Я брыкалась и, если бы могла, кусалась, но мне заломили руки за спиной, как какой-то матерой зечке, наклонили чуть ли не к самой земле и затолкали в машину.
– Надеюсь, Гапа, тебя похоронят на этой земле! – выкрикнула я в окно машины.
В тот момент я и сама ощущала себя Чипкой[4 - Панас Мирний «Хiба ревуть воли…?»], готовой разорвать, растерзать, убить. И только сейчас пришло настоящее понимание дедушкиных увещеваний о любви к родной земле.
Всю дорогу надеялась, что мне удастся сбежать, что меня встретят Анастасия Ивановна или ее мама, или Олежка, Женечка, Руслан, хоть кто-нибудь. Я, как зверь в клетке, билась о стекло, но в тот день меня увидела только баба Марфа. Она злорадно плюнула вслед машине и прокричала: «Нарештi цю больну причинну заберуть».

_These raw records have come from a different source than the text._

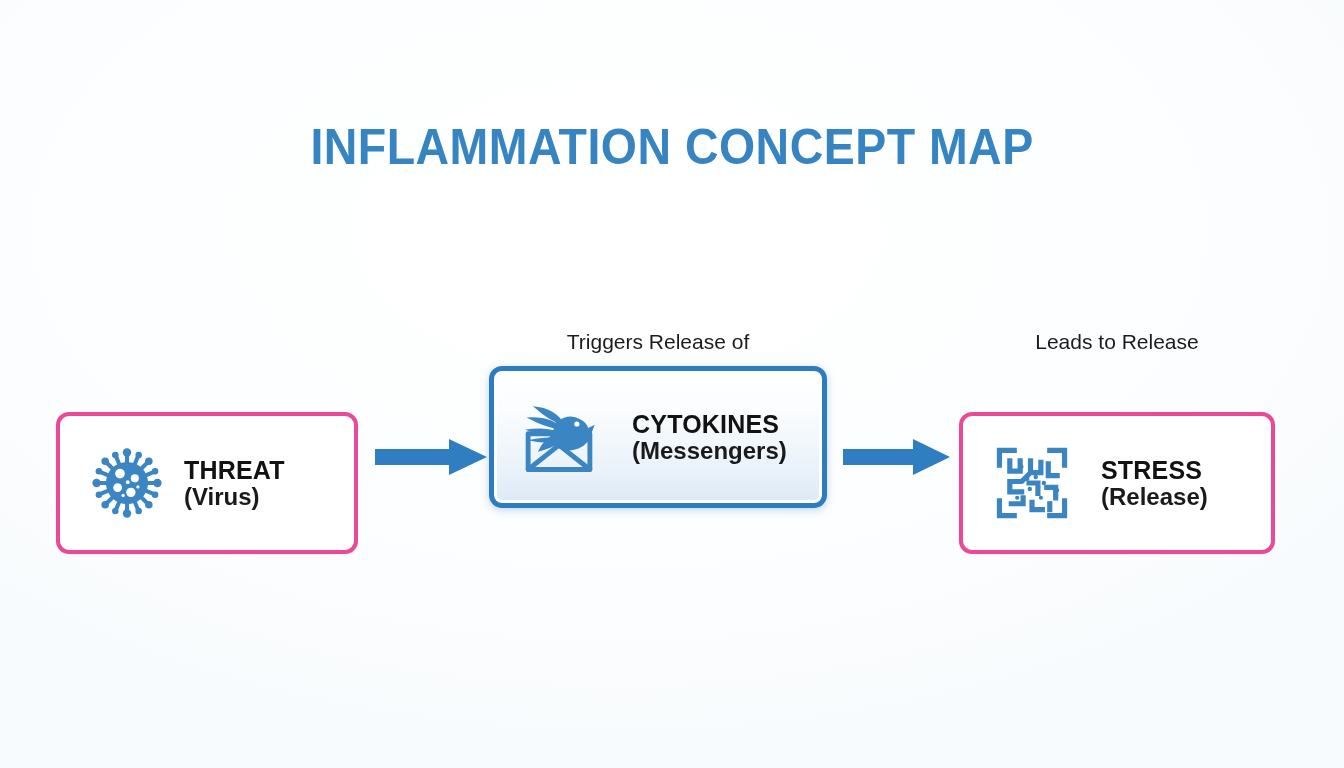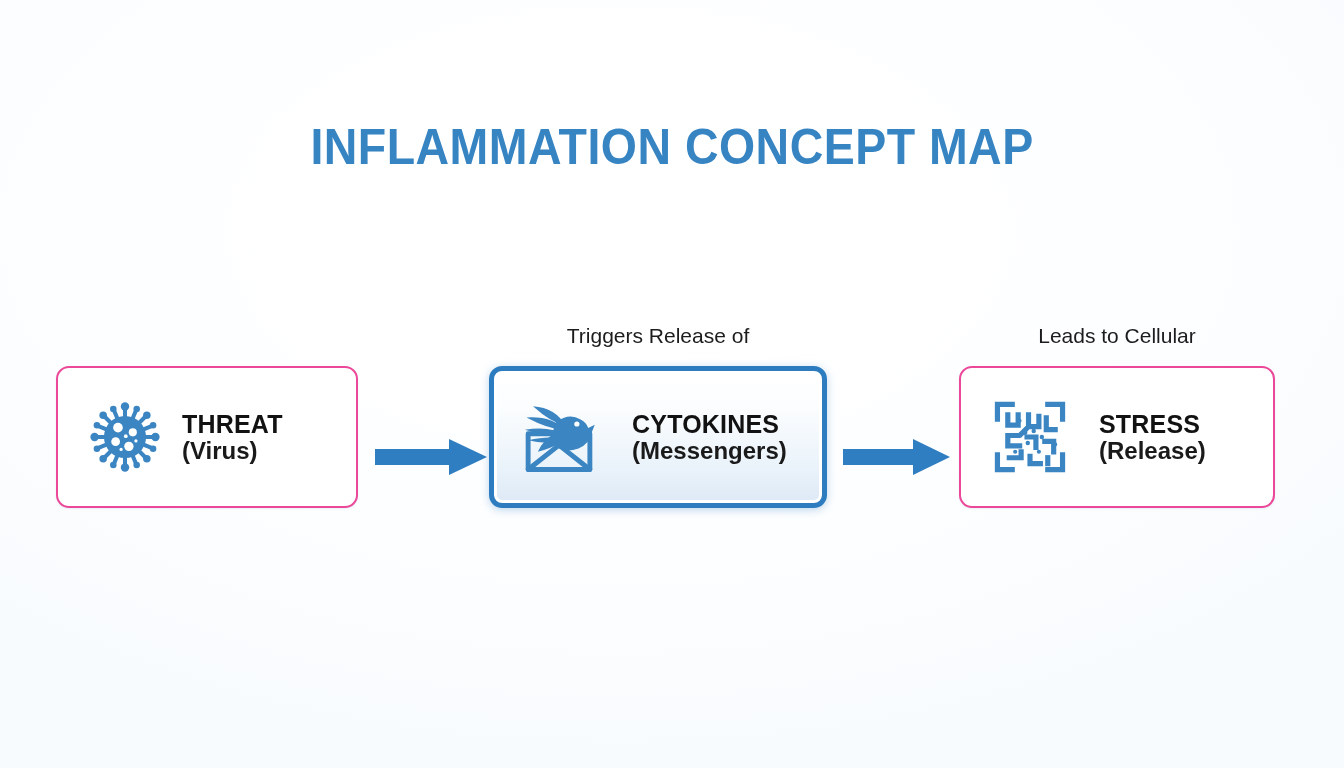--- a/index.html
+++ b/index.html
@@ -56,7 +56,7 @@
 
   .connector-label {
     position: absolute;
-    top: 4px;
+    top: 10px;
     left: 0;
     width: 100%;
     text-align: center;

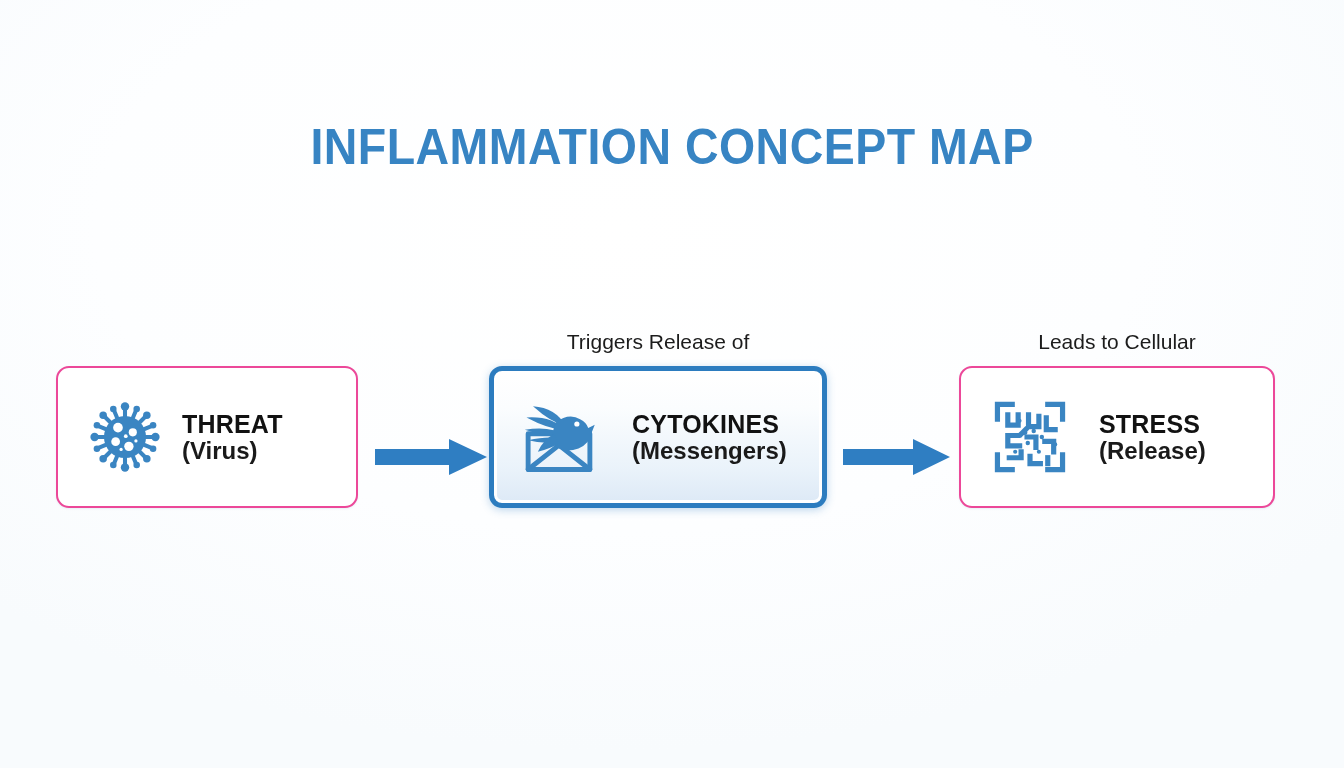--- a/index.html
+++ b/index.html
@@ -246,7 +246,7 @@
 
   <div class="node-wrap" style="left:959px; width:316px;">
 
-    <div class="connector-label">Leads to Cellular</div>
+    <div class="connector-label">Leads to Release</div>
 
     <div class="node plain" style="left:0; width:316px; height:142px; padding-left:32px; gap:32px;">
 

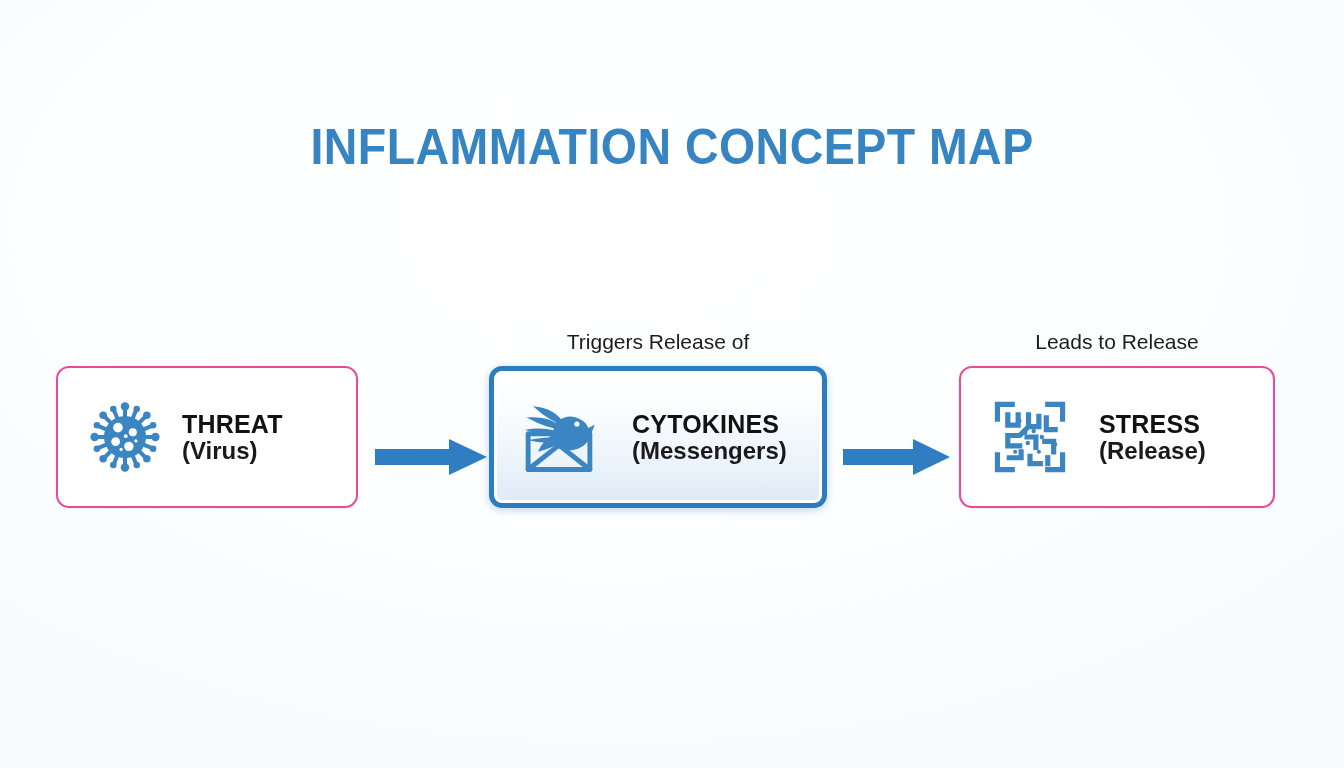--- a/index.html
+++ b/index.html
@@ -77,8 +77,9 @@
   }
 
   .node.plain {
-    border: 2px solid #ec4899;
+    border: 4px solid #ec4899;
     box-shadow: 0 1px 2px rgba(70,130,180,0.10);
+    margin-top: 46px;
   }
 
   .node.highlight {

Мое детство в одночасье закончилось. Вся моя жизнь пошла под откос. Нет ее. Нет меня. Нет уже нашей семьи. Ничего не осталось. Даже землю, которую, как хотел дедуля, я чтила, у меня отобрали. Оторвали меня, как дитя от груди, от земли, где мы каждый год собирали урожай. Где росли яблони и вишни, которые так нежно, будто облака, цвели каждую весну. Никогда больше не смогу вдохнуть свежесть Десны. Никогда не пройдусь по фруктовому саду «Голубой Десны», не изведаю новых территорий.